Any loss was made up for, though, because the class was lectured by the highly amusing Dr. Webster. I've never seen someone who could seem so laid back and yet twitchy at the same time. He has a habit of jerking his chin up and down while lecturing and staring fiercly at walls. These aparently involuntary head spasms just add to the character. He also has a typically bizarre sense of humor, shared by most PhD's that I've met, and it mostly works on his class because, well, we're bio-nerds ourselves.
(Although, still not as amusing as Dr. Gramn Rowe, the gay, cross-dressing, bar-hopping, "so, I see you've got your fisting gloves on", ecology professor who, I've heard, sleeps in his office on weekdays because his house is too far of a commute.)
While we waited for the lights to come on so we could see to take notes in our windowless lecture hall, he told us amusing stories from his pre-doctorate days. Aka: 'The tales of the horrible things zoologists did to learn more about animals'.
For instance: Before the days of easy DNA sequencing (ie, before the mid-90's), if you wanted to discover what hormone was doing what inside an animal, you had to find out where it was being made/secreted, and then collect enough of that tissue to isolate the hormone. What this meant was lots n' lots of animal parts, since the secretetory tissue is almost always tiny.
A colleague at his old school, I think it was Liverpool University, in one study collected and dissected hundreds of camel heads to get their little pituitary glands. He himself spent an entire year getting at the sinus gland in crabs. He ended up dissecting _ten thousand_ crab eyes - under a microscope. If that whole 18 months had gone to waste, i bet he would have gone insane (which is up for debate anyway, I suppose). Lucky for all of us, that particular study of his actually worked: he discovered a couple hormones, and his published report became relatively famous in crustacean circles. Heh. crustacean circles, I like that image.

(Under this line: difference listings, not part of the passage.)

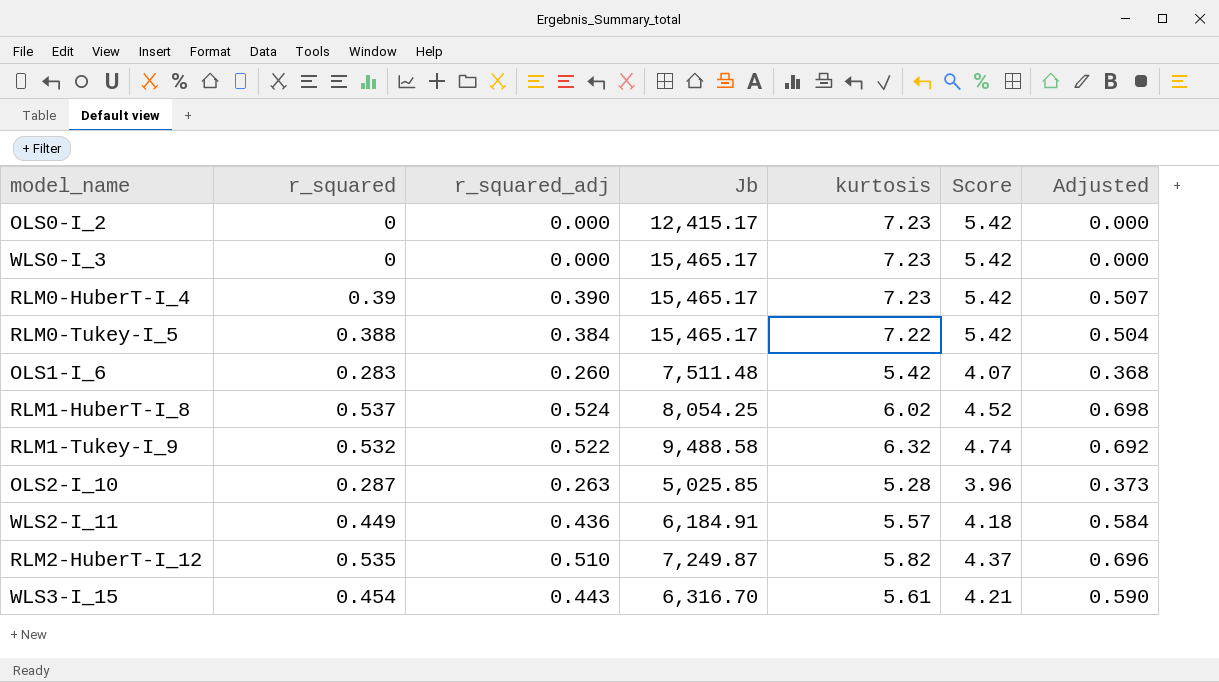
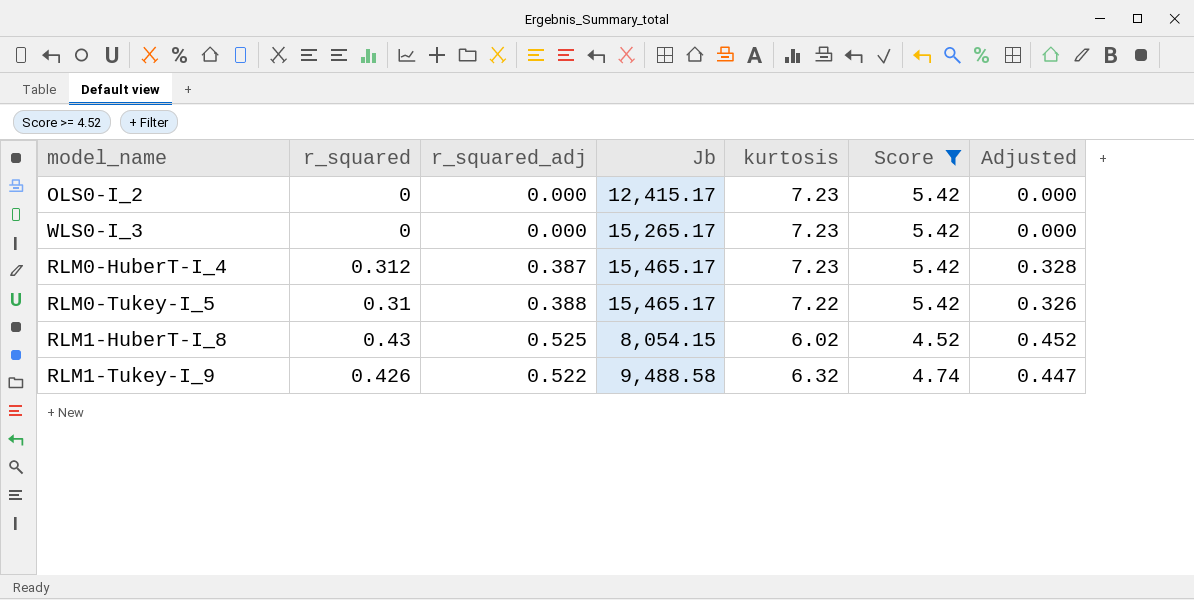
filter: none -> Score >= 4.52
column Adjusted | formula: [r_squared] * 1.3 -> [r_squared] * 1.05
WLS0-I_3 | Jb: 15,465.17 -> 15,265.17
RLM0-HuberT-I_4 | r_squared: 0.39 -> 0.312
RLM0-HuberT-I_4 | r_squared_adj: 0.390 -> 0.387
RLM0-Tukey-I_5 | r_squared: 0.388 -> 0.31
RLM0-Tukey-I_5 | r_squared_adj: 0.384 -> 0.388
RLM1-HuberT-I_8 | r_squared: 0.537 -> 0.43
RLM1-HuberT-I_8 | r_squared_adj: 0.524 -> 0.525
RLM1-HuberT-I_8 | Jb: 8,054.25 -> 8,054.15
RLM1-Tukey-I_9 | r_squared: 0.532 -> 0.426

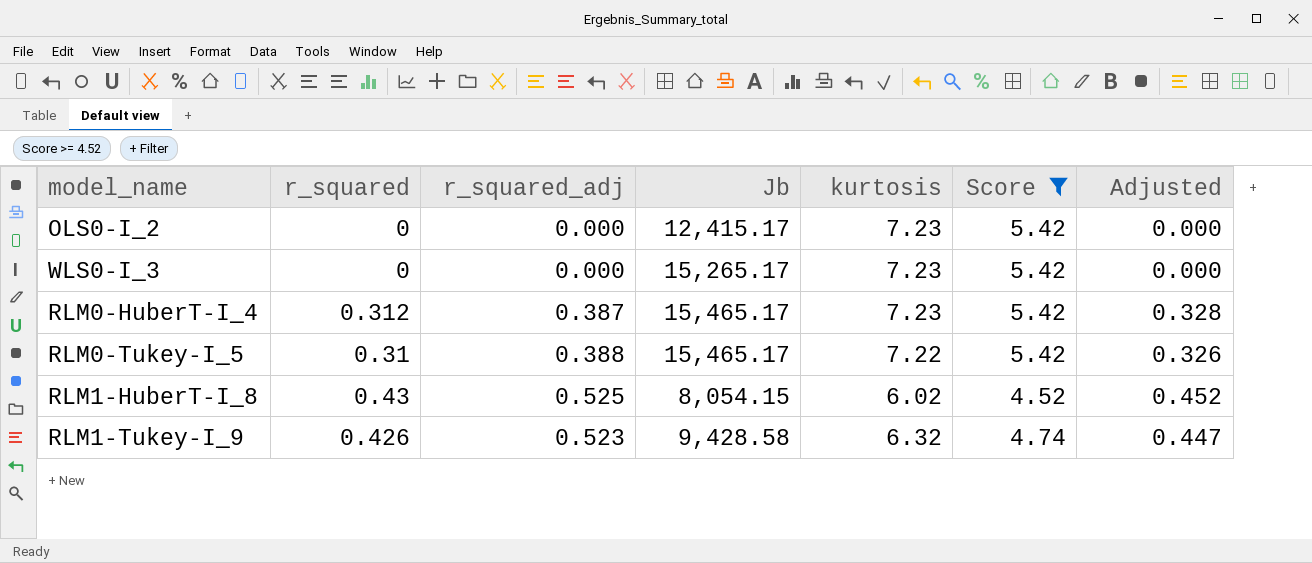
RLM1-Tukey-I_9 | r_squared_adj: 0.522 -> 0.523
RLM1-Tukey-I_9 | Jb: 9,488.58 -> 9,428.58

His point, at the end, was that he published that paper in 1991. In 2001, you get one sample of tissue, and in three weeks you can have all the contents or whatever sequenced. Job done. I'm sure the NHS Home for Blind Spider Crabs is disappointed.

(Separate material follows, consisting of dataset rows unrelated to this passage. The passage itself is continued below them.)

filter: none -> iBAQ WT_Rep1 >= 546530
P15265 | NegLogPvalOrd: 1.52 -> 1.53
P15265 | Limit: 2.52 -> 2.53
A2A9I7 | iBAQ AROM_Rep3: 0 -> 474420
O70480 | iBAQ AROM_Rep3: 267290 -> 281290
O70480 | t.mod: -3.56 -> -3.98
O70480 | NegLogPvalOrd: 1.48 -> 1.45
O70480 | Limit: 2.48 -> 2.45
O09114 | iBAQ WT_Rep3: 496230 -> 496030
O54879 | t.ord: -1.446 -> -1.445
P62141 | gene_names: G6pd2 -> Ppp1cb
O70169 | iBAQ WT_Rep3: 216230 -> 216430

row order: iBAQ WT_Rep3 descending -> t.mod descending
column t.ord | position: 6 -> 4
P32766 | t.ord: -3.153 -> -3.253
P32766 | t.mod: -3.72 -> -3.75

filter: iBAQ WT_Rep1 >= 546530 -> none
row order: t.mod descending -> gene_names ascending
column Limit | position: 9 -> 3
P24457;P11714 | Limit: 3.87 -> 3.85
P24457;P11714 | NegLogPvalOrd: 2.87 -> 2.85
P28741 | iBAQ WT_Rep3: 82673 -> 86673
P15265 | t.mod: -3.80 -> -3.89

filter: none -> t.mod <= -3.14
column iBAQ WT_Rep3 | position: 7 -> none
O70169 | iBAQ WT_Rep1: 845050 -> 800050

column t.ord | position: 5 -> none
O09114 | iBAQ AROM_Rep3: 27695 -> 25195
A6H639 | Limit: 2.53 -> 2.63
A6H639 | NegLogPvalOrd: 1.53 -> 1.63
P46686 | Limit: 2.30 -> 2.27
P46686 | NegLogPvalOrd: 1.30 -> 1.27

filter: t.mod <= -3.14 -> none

My favorite was the story of a study at Bangor University looking at quail hormones. The Dr. in charge had three post-grad assistants in his research whose jobs was to cut the heads hundreds of live quail (using a "little quail guillotine"), extract whatever gland he needed, and discard the heads; infamously in a collection bucket. Two of the assistants later had nervous breakdowns. Dr. Webster said somthing like: "It probably had something to do with the fact that the heads continued to blink at them even after they'd been lying in the bucket for awhile."